In all the testes I've seen of low MP vs. High MP sensors, once you bring them to the same resolution you get the same noise. The D810 is getting a one stop boost to high ISO, just like everything else.


----------



## Cheryll (Jun 29, 2014)

9VIII said:


> In all the testes I've seen of low MP vs. High MP sensors, once you bring them to the same resolution you get the same noise. The D810 is getting a one stop boost to high ISO, just like everything else.



A user here plan a test between the canon 5DMark3 and the Sony a7s. I and one another photographer give him the tip to down sample the pictures and videos to see the difference better. I'm to wonder of the results.
I mean I have read a test with down sample to the a7r, the result is: The a7s is 1,5 Stops better than the a7r - in the same resolution.

See here:
Sony not only enlarged the pixel size.
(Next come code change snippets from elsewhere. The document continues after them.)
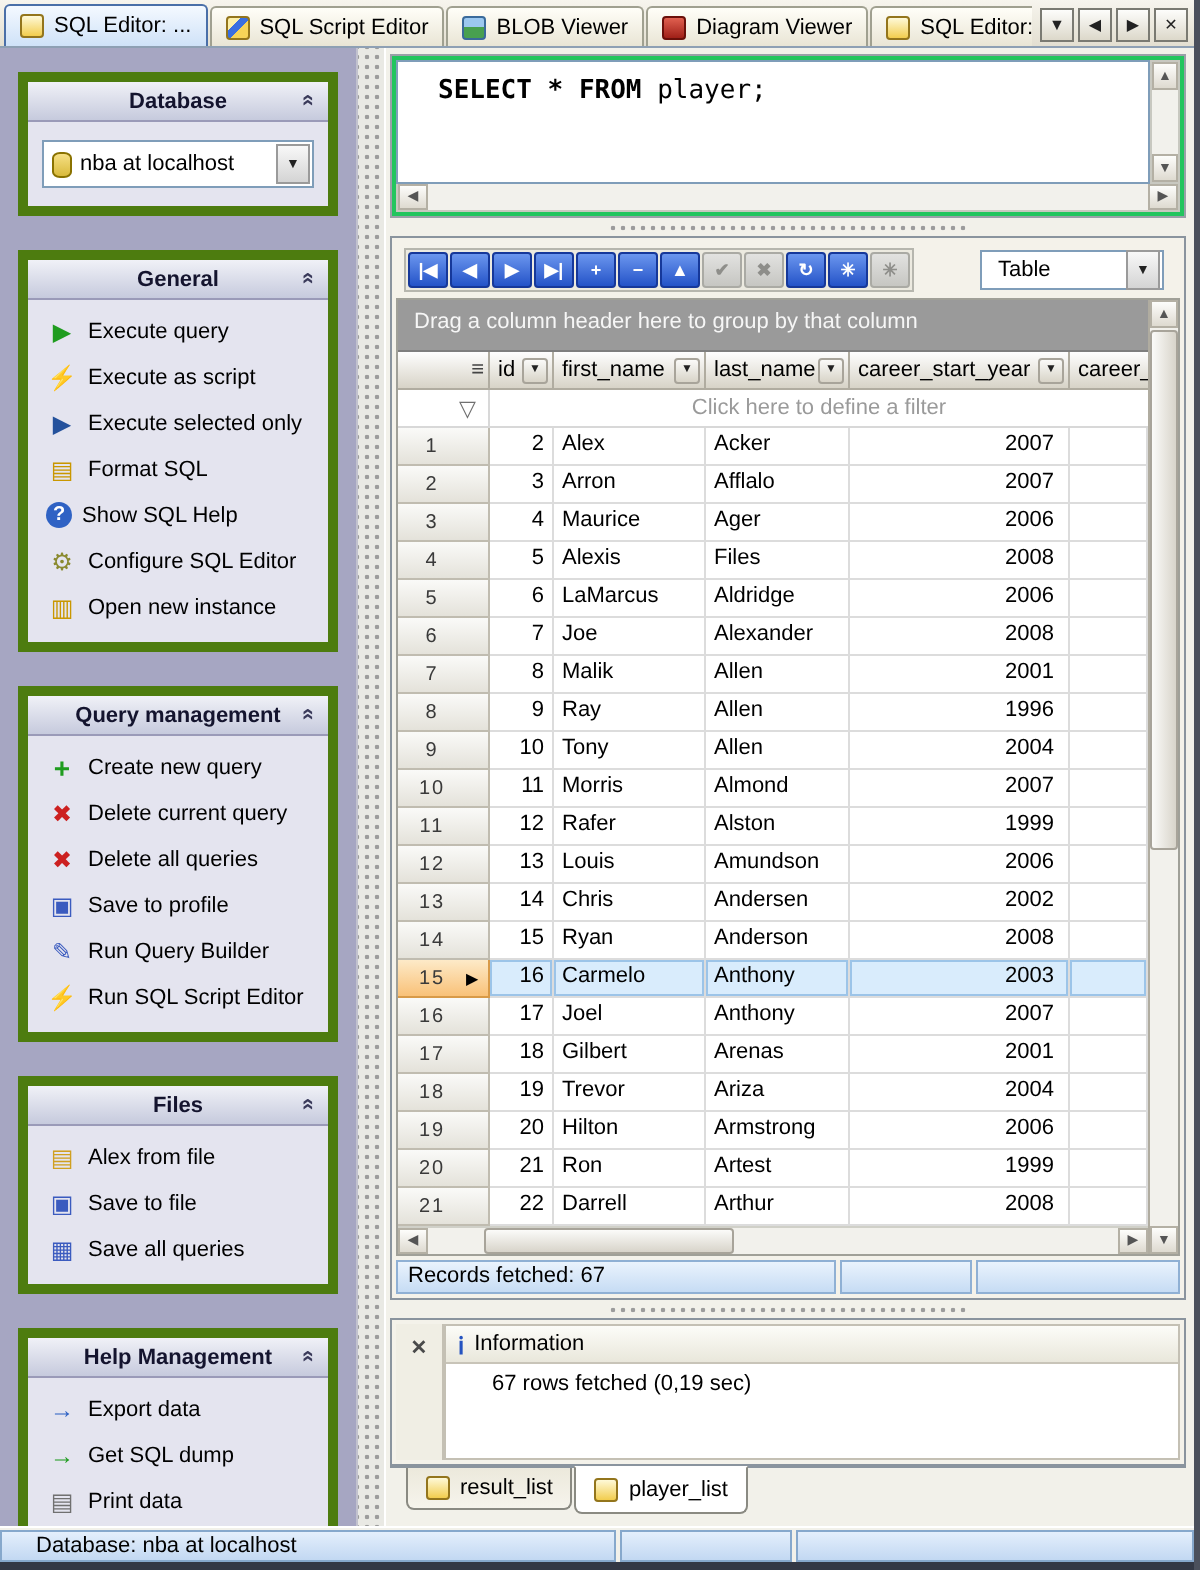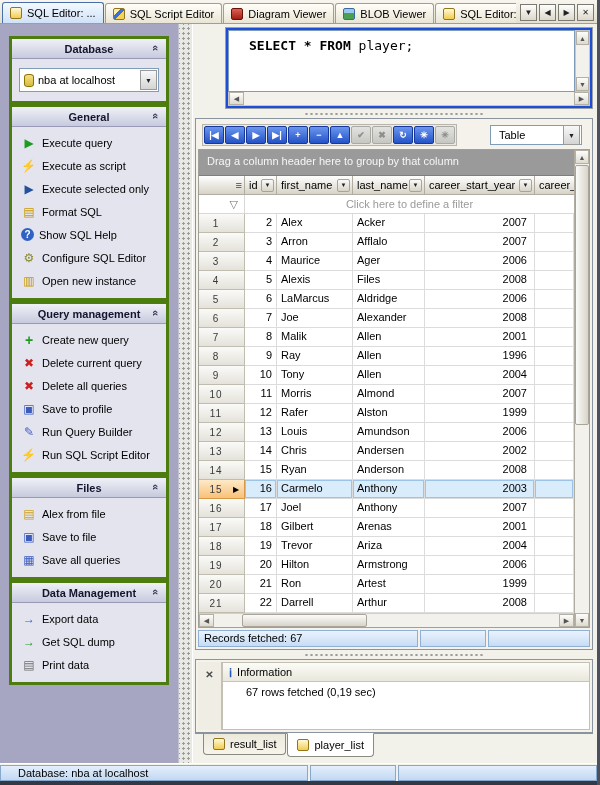--- a/index.html
+++ b/index.html
@@ -19,39 +19,39 @@
   [data-icon="blob-image"] { background:linear-gradient(#9cc8f0 45%,#48a050 45%); border:1px solid #3a6a9a; }
   [data-icon="diagram-book"] { background:linear-gradient(#e06050,#a02018); border:1px solid #6a100a; }
   .tab-controls { display:flex; gap:2px; padding:0 3px 2px 4px; }
   .tab-ctrl { width:17px; height:17px; font-size:8px; line-height:1; border:1px solid #7a7a72; background:linear-gradient(#fdfdfb,#dcd8ca); cursor:pointer; color:#222; }
 
   
   .middle { flex:1; display:flex; min-height:0; }
 
   
   .sidebar { width:178px; flex:none; background:#a6a6c2; padding:12px 9px 0 9px; overflow:hidden; }
-  .panel { border:3px solid #4d7c0f; background:#e4e4ef; }
+  .panel { margin-bottom:17px; border:5px solid #4d7c0f; background:#e4e4ef; }
   .panel-header { position:relative; height:20px; display:flex; align-items:center; justify-content:center; background:linear-gradient(#f0f1f7,#c6cadd); border-bottom:1px solid #9a9ab8; font-weight:bold; color:#14142e; }
   .chevrons { position:absolute; right:7px; top:3px; display:inline-block; transform:rotate(90deg); font-weight:bold; color:#3a3a5a; font-size:11px; cursor:pointer; }
   .panel-body { padding:4px 0 6px 0; }
   .side-item { display:flex; align-items:center; height:23px; padding-left:9px; cursor:pointer; }
   .side-icon { width:16px; flex:none; text-align:center; margin-right:5px; font-size:12px; line-height:14px; display:inline-block; }
   .combo { display:flex; align-items:center; height:24px; margin:5px 7px 3px 7px; background:#fff; border:1px solid #7f9db9; padding-left:4px; cursor:pointer; }
   .combo-text { flex:1; font-weight:normal; padding-left:4px; white-space:nowrap; overflow:hidden; }
   .combo-btn { width:17px; height:20px; margin:1px; flex:none; display:flex; align-items:center; justify-content:center; background:linear-gradient(#f8f8f8,#d4d4d4); border:1px solid #9a9a9a; font-size:7px; color:#222; }
   .db-icon { width:10px; height:13px; flex:none; background:linear-gradient(#f6e085,#d9ba3c); border:1px solid #8a7200; border-radius:4px/3px; }
 
   
   .vsplitter { width:14px; flex:none; background-color:#e9e9e4; background-image:radial-gradient(circle,#9c9c9c 1px,transparent 1.3px); background-size:5px 5px; background-position:2px 2px; border-left:1px solid #c2c2ce; cursor:col-resize; }
 
   
   .main { flex:1; min-width:0; display:flex; flex-direction:column; padding:3px 4px 0 2px; background:#f2f1ea; border-left:1px solid #fff; }
 
   
-  .editor-frame { flex:none; border:1px solid #9aa0a8; background:#1d4ed8; padding:2px;margin-left:30px; }
+  .editor-frame { flex:none; border:1px solid #9aa0a8; background:#22c55e; padding:2px; }
   .editor-body { display:flex; height:62px; }
   .editor-text { flex:1; background:#fff; border:1px solid #7f9db9; padding:7px 0 0 20px; font-family:"DejaVu Sans Mono","Liberation Mono",monospace; font-size:13px; overflow:hidden; cursor:text; }
   .sql-kw { font-weight:bold; }
   .vscroll { width:15px; flex:none; display:flex; flex-direction:column; background:#f2f1ec; border:1px solid #c8c8c0; }
   .sbtn { height:14px; width:100%; flex:none; font-size:7px; line-height:13px; text-align:center; color:#555; background:linear-gradient(#fdfdfb,#dedad0); border:1px solid #b4b0a4; cursor:pointer; }
   .vtrack { flex:1; position:relative; }
   .vthumb { position:absolute; left:0; right:0; background:linear-gradient(90deg,#fbfbf9,#d8d4ca); border:1px solid #a8a49a; border-radius:2px; cursor:pointer; }
   .hscroll { height:14px; display:flex; align-items:stretch; background:#f2f1ec; border:1px solid #c8c8c0; border-top:none; }
   .hbtn { width:15px; flex:none; font-size:7px; line-height:12px; text-align:center; color:#555; background:linear-gradient(#fdfdfb,#dedad0); border:1px solid #b4b0a4; cursor:pointer; }
   .htrack { flex:1; position:relative; }
@@ -142,27 +142,27 @@
           <span class="chip" data-icon="sql-editor-doc"></span>
           <span class="tab-label">SQL Editor: ...</span>
         </div>
 
         <div class="tab" data-state="">
           <span class="chip" data-icon="sql-script"></span>
           <span class="tab-label">SQL Script Editor</span>
         </div>
 
         <div class="tab" data-state="">
+          <span class="chip" data-icon="blob-image"></span>
+          <span class="tab-label">BLOB Viewer</span>
+        </div>
+
+        <div class="tab" data-state="">
           <span class="chip" data-icon="diagram-book"></span>
           <span class="tab-label">Diagram Viewer</span>
-        </div>
-
-        <div class="tab" data-state="">
-          <span class="chip" data-icon="blob-image"></span>
-          <span class="tab-label">BLOB Viewer</span>
         </div>
 
         <div class="tab" data-state="">
           <span class="chip" data-icon="sql-editor-doc"></span>
           <span class="tab-label">SQL Editor: ...</span>
         </div>
       </div>
     <div class="tab-controls">
 
         <button class="tab-ctrl"><span>▼</span></button>
@@ -297,21 +297,21 @@
 
             <div class="side-item">
               <span class="side-icon" style="color:#3b5bbf">▦</span>
               <span>Save all queries</span>
             </div>
           </div>
       </div>
 
       <div class="panel">
         <div class="panel-header">
-          <span>Data Management</span>
+          <span>Help Management</span>
           <span class="chevrons">«</span>
         </div>
         <div class="panel-body">
 
             <div class="side-item">
               <span class="side-icon" style="color:#2f62c4;font-weight:bold">→</span>
               <span>Export data</span>
             </div>
 
             <div class="side-item">

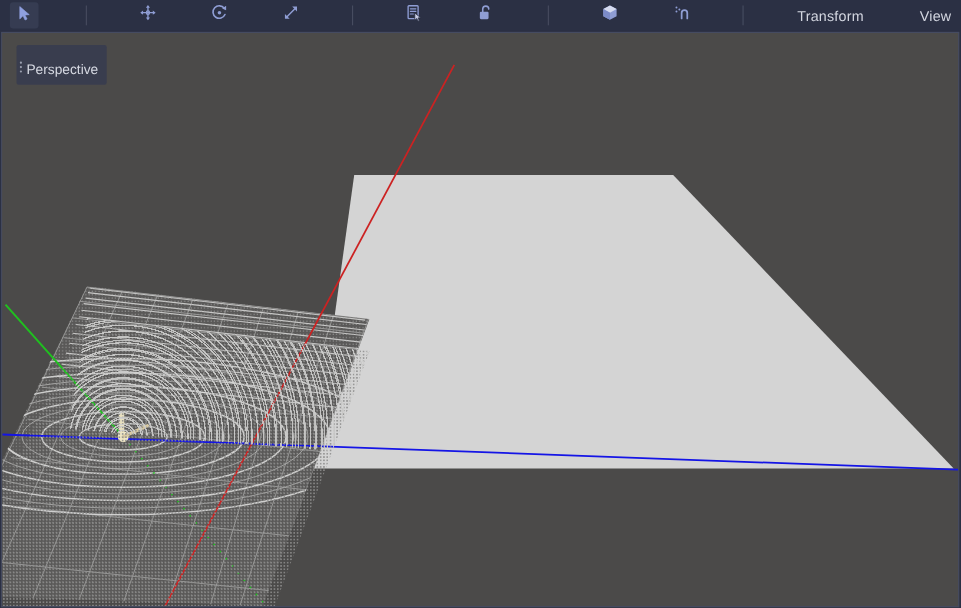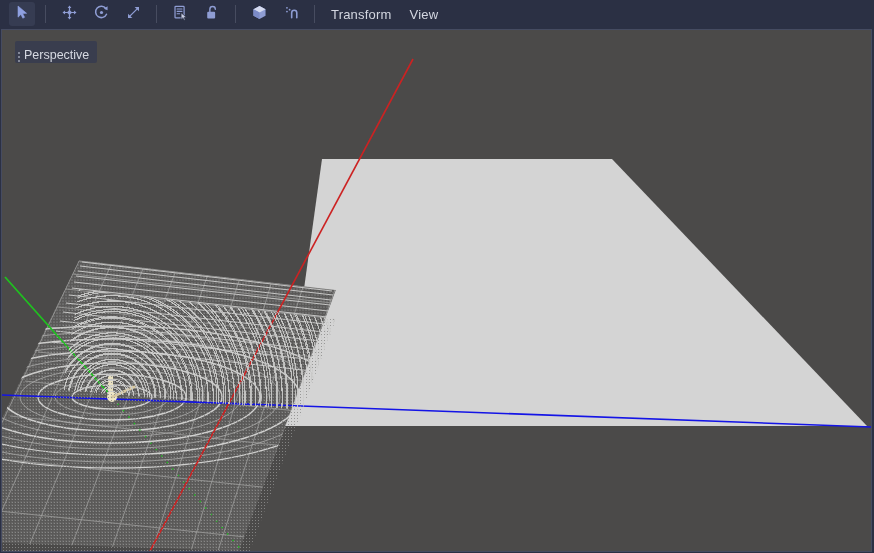--- a/index.html
+++ b/index.html
@@ -24,20 +24,21 @@
   #toolbar {
     position: absolute;
     left: 0; top: 0;
     width: 874px;
     height: 28px;
     background: #2b3044;
     display: flex;
     align-items: center;
     box-sizing: border-box;
     padding-left: 6px;
+    justify-content: space-between;
   }
   .tool-btn {
     width: 26px;
     height: 24px;
     display: flex;
     align-items: center;
     justify-content: center;
     border-radius: 3px;
     margin: 0 3px;
   }
@@ -105,24 +106,24 @@
     pointer-events: none;
   }
 
   
   #perspective-label {
     position: absolute;
     left: 13px;
     top: 11px;
     height: 20px;
     display: flex;
-    align-items: flex-end;
+    align-items: flex-start;
     background: rgba(54,59,79,0.82);
     border-radius: 2px;
-    padding: 1px 8px 1px 3px;
+    padding: 15px 8px 1px 3px;
   }
   #perspective-label .grabber {
     display: inline-flex;
     flex-direction: column;
     justify-content: center;
     gap: 2px;
     margin-right: 4px;
   }
   #perspective-label .grabber i {
     display: block;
Sony makes more changing in the sensor to bring more light to it. Result. Despite with down sample is the a7s better than other cameras. Only a little better but better..

http://www.sony.jp/ichigan/products/ILCE-7S/feature_1.html


----------



## jrista (Jun 30, 2014)

Cheryll said:


> jrista said:
> 
> 
> > I'd love to have a 120mp APS-H that can do 9.5fps...I really wonder why they haven't stuffed that wonder into an actual DSLR and just trounced all the competition.
> ...



Pixel size doesn't matter for low light performance. Total sensor area and quantum efficiency matter. It doesn't matter how finely you divide the light your receiving and converting into free charge. If you increase the amount of light your receiving (more total sensor area) and increase the rate of incident photon strikes to electron conversions, then you have better high ISO performance. It wouldn't matter if you had 10mp, 50mp, 120mp, or 500mp.

The notion that pixel size affects noise is largely a myth. All pixel size does is make noise finer. On a normalized basis, i.e. when you render images at the same size, there is little difference in noise but a huge difference in detail and resolution when moving to a higher resolution sensor. The only reason there is a TINY (and imperceptible to the human eye) difference in noise with smaller pixels is fill factor...with more pixels, you have more sensor area dedicated to transistors and wiring, and less to photodiode. You need mathematical tools to determine the difference, though (Something like PixInsights Statistics script, which can derive a whole host of details about an image, including noise STDevs, could tell you, and it you significantly magnified, overlayed, and compared by alternating back and forth, you MIGHT be able to tell the difference with your bare eyes...but on a normalized basis...there is never anything bad about having more pixels.)


----------



## Cheryll (Jun 30, 2014)

jrista said:


> If you increase the amount of light your receiving (more total sensor area) and increase the rate of incident photon strikes to electron conversions, then you have better high ISO performance. It wouldn't matter if you had 10mp, 50mp, 120mp, or 500mp.



The sensor from the sony a7s has an other construction to bring more light to the sensor (photodiode).

And a question what is with this the sensitive from the sensor? alike the yet not build graphene sensor. The sensor need less photons to conversion to electrons. So the sensor need less light for build the same picture what a actual cmos sensor need more light?



jrista said:


> The notion that pixel size affects noise is largely a myth. All pixel size does is make noise finer.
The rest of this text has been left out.